2-Metoksi-3-metil-4,6-dihidroksi-5-(3’- hidroksi)sinamoilbenzaldehit  güçlü anti-HIV aktivitesi (EC50=0.022 µg / mL) ile tedavi indeks (TI= 489) göstermiştir. Bu bileşik daha fazla anti-HIV ilaç geliştirme için öncül maddedir.

Hardwari ve grubu 5 adet kalkon türevini Claisen-Schmidt reaksiyonu ile baz katalizörlüğünde etanol içerisinde oda sıcaklığında sentezlemişlerdir. Tüm bileşikler, karajenan kaynaklı fare arka ayağının ödem inflamasyonu üzerinde inhibitör etki göstermiştirler.

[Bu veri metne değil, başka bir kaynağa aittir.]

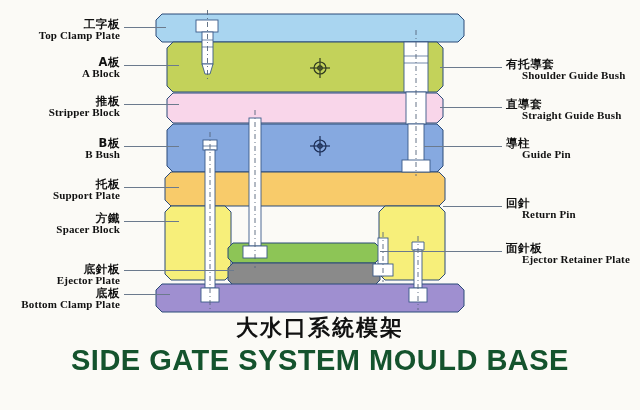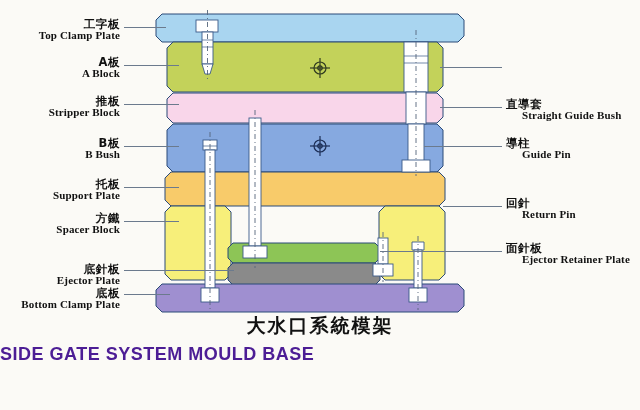"有托導套" div.lbl { html: none -> <div> <div>有托導套</div> <div>Shoulder Guide Bush</div> </div> }
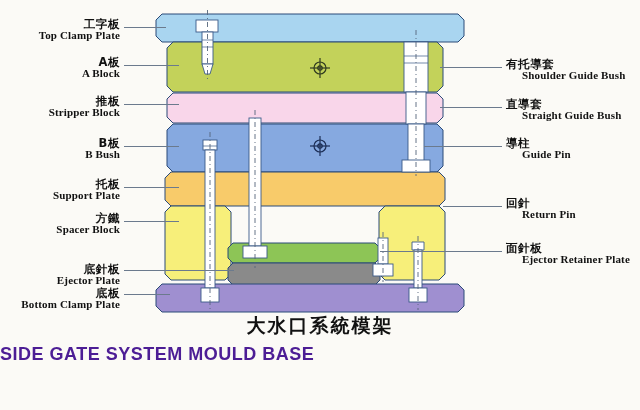"大水口系統模架" #title-cn { font-size: 19px -> 22px }
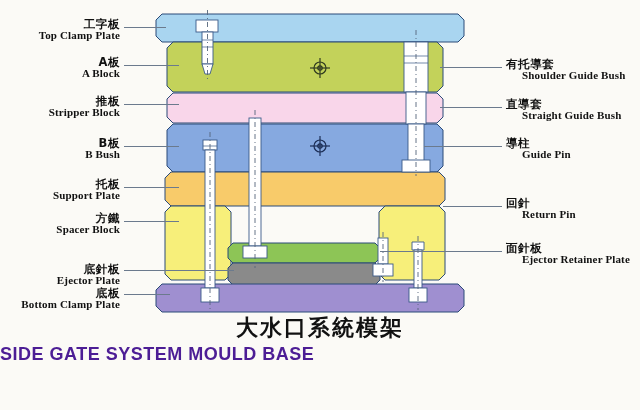"SIDE GATE SYSTEM MOULD BASE" #title-en { color: #4c1d95 -> #14532d; font-size: 18px -> 29px; text-align: none -> center }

Hugo Pereira ve arkadaşları yapmış olduğu bu çalışmada 31 farklı kalkonu, 4 farklı bakteri üzerinde (Staphylococcus aureus ATCC 25923,Bacillus cereus ATCC 11778, Pseudomonas aeruginosa ATCC 27853, Escherichia coli ATCC 25922) deneyerek antibakteriyel aktivitelerini karşlaştırılmıştır. Bu çalışma sonucunda 4’hidroksi grubu aynı zamanda izopren birimi içeren kalkonların antibakteriyel olarak etkili oldukları belirtmişlerdir.